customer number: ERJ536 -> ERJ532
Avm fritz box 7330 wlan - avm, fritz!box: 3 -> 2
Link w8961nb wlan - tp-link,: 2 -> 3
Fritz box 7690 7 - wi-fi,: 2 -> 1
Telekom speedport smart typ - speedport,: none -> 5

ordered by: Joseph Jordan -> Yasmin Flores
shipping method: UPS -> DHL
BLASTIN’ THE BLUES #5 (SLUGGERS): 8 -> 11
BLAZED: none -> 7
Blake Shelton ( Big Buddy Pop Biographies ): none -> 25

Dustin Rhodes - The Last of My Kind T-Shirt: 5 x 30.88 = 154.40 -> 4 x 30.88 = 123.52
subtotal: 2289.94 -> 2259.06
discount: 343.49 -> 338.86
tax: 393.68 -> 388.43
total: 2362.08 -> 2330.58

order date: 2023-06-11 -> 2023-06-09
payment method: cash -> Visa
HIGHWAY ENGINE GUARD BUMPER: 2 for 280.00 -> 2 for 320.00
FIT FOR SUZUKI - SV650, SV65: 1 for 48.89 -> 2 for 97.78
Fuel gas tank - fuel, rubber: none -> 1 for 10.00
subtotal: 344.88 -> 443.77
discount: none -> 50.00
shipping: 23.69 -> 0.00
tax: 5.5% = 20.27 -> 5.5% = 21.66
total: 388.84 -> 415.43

····················

Keep both end lines and retype everything in the records above from the line containing "Link w8961nb wlan - tp-link,: 2 -> 3" through the line containing "Blake Shelton ( Big", exactly, with nothing else.

| RESPONSE TO THE EXERCISE |
Link w8961nb wlan - tp-link,: 2 -> 3
Fritz box 7690 7 - wi-fi,: 2 -> 1
Telekom speedport smart typ - speedport,: none -> 5

ordered by: Joseph Jordan -> Yasmin Flores
shipping method: UPS -> DHL
BLASTIN’ THE BLUES #5 (SLUGGERS): 8 -> 11
BLAZED: none -> 7
Blake Shelton ( Big Buddy Pop Biographies ): none -> 25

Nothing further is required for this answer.